Baca juga: BREAKING NEWS: Gempa M 5,7 Guncang Pacitan, Tidak Berpotensi Tsunami
"Alhamdulillah Jogja sudah mengantisipasi patahan Opak, edukasi sudah maju," sambungnya.
Nah, untuk proyek-proyek strategis di wilayah pesisir, pemerintah telah menyiapkan mitigasi jika terjadi gempa.
Misalnya, kehadiran bandara yang berada di pesisir laut.

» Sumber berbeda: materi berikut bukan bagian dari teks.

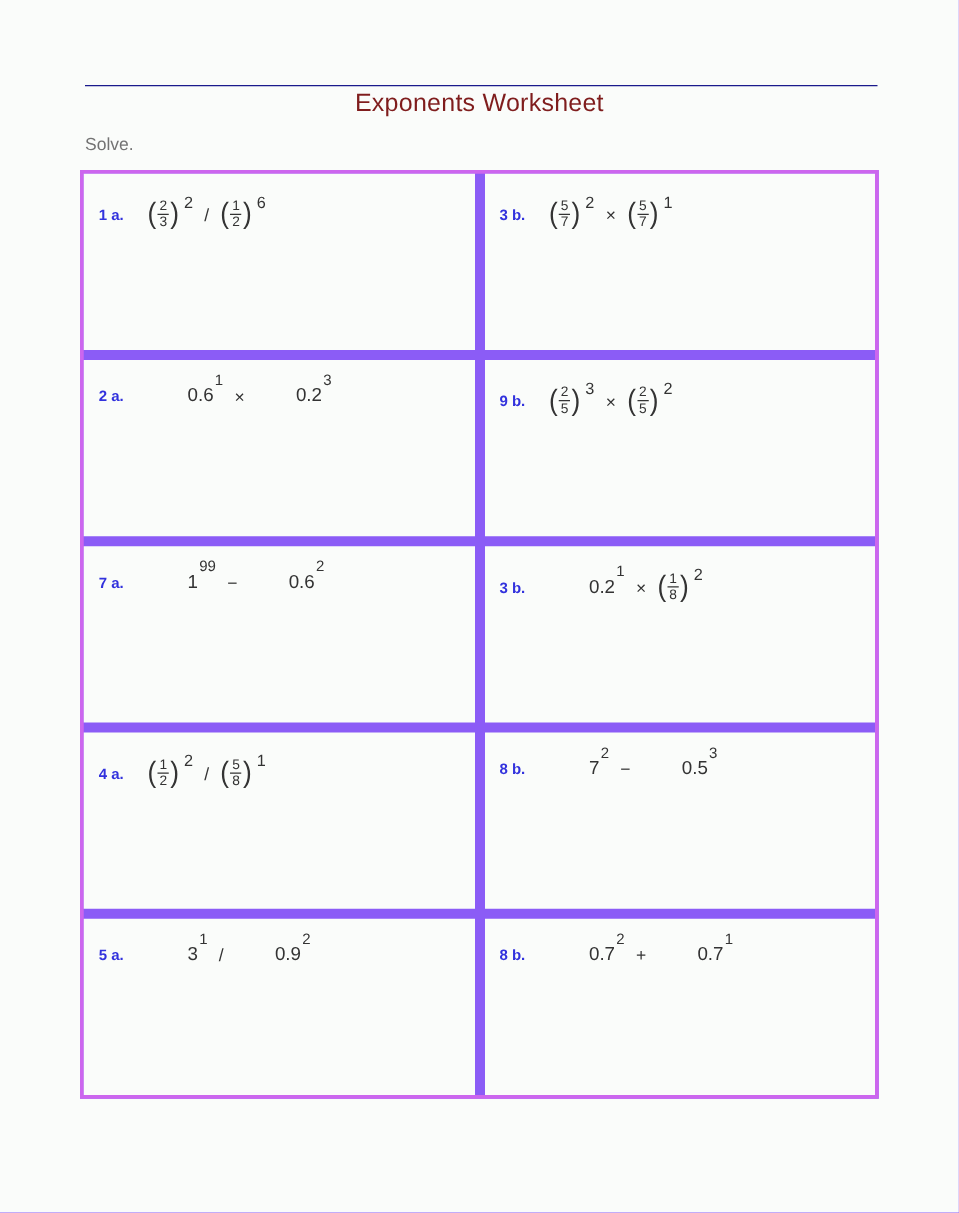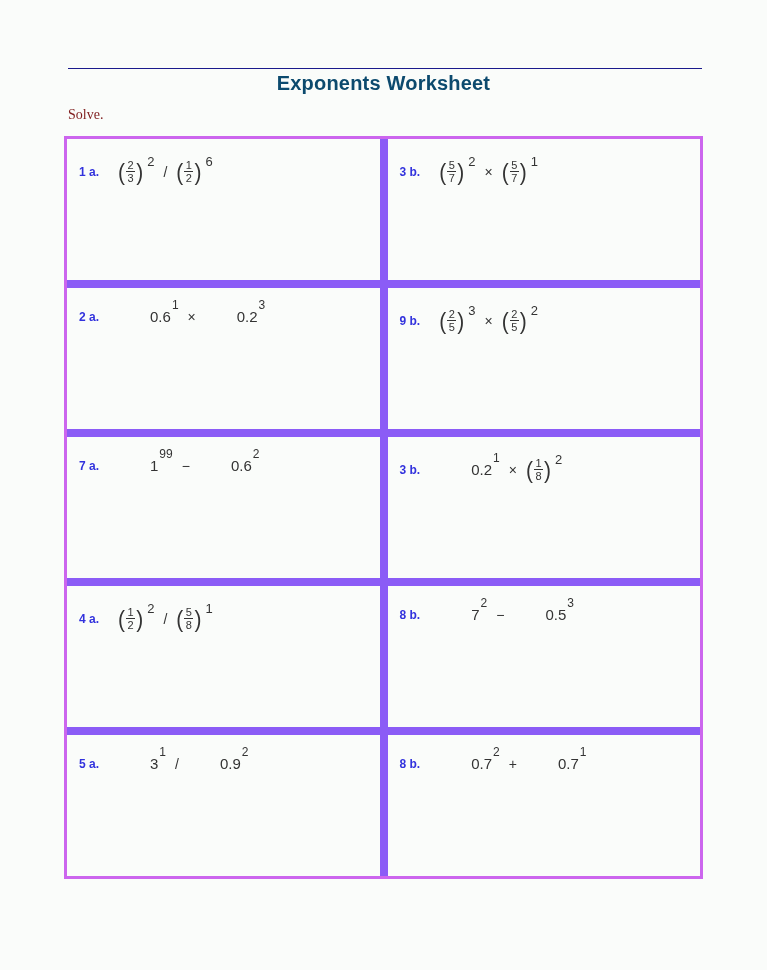"Exponents Worksheet" .title { color: #0c4a6e -> #7f1d1d; font-weight: bold -> normal }
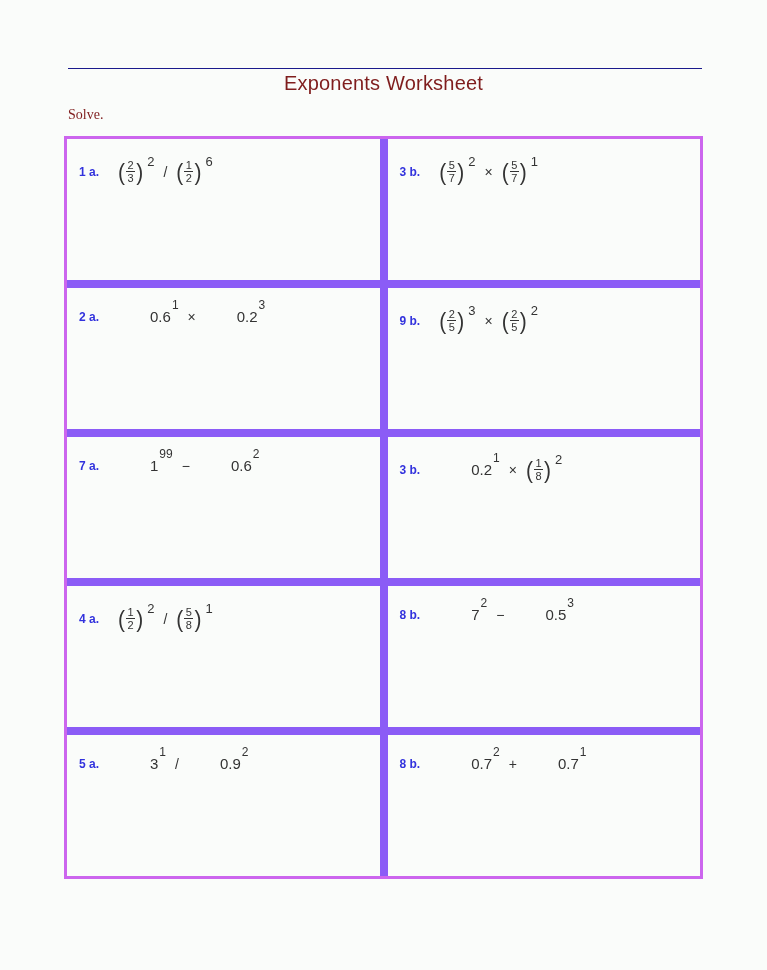"Solve." .instruction { color: #7f1d1d -> #737373; font-family: Liberation Serif, serif -> none }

Mengingat posisi bandara berada di pantai selatan di mana terdapat pertemuan lempeng Australia dan lempeng Asia yang berpotensi menimbulkan bencana maka bandara disiapkan jika terjadi gempa bumi magnitudo 8.5 dan tsunami dengan proyeksi ketinggian maksimum 12,8 MSL (Mean Sea Level).
Bahkan saat di bandara itu saat terjadi gempa dan tsumami menjadi tempat aman khususnya berada di lantai 2 yang mampu 10 ribu orang.
Terdapat fasilitas Gedung Crisis Centre 4 lantai dengan luas bangunan 5.284 meter persegi yang dapat difungsikan sebagai tempat evakuasi yang mampu menampung hingga 1.000 orang.
Bandara ini memiliki terminal seluas 219.000 meter persegi yang dapat menampung 20 juta penumpang per tahun.
Penerbangan komersial perdana ditandai dengan mendaratnya pesawat maskapai Citilink QG-132 pada 6 Mei 2019 silam.
Operasi penuh bandara baru dimulai pada 29 Maret 2020 dengan dipindahkannya seluruh penerbangan berjadwal dari bandara lama.
Bandara berada di lahan seluas 600 hektar yang biaya pembangunannya menelan biaya hingga Rp12 triliun.
Bandara ini direncanakan akan memiliki terminal seluas 210.000 meter persegi dengan kapasitas 20 juta penumpang per tahun dan dilengkapi dengan hanggar seluas 371.125 meter persegi yang sanggup menampung sebanyak 28 unit pesawat.
Bandara ini juga dapat menampung pesawat berbadan lebar, seperti B777, B747, A380.
Lantas apa nama bandara itu?
Bandara Yogyakarta International Airport (YIA) Kulon Progo direkomendasikan sebagai tempat teraman apabila terjadi gempa bumi maupun tsunami.
Konstruksi bangunan bandara tersebut sudah menggunakan metode tahan gempa dan tsunami.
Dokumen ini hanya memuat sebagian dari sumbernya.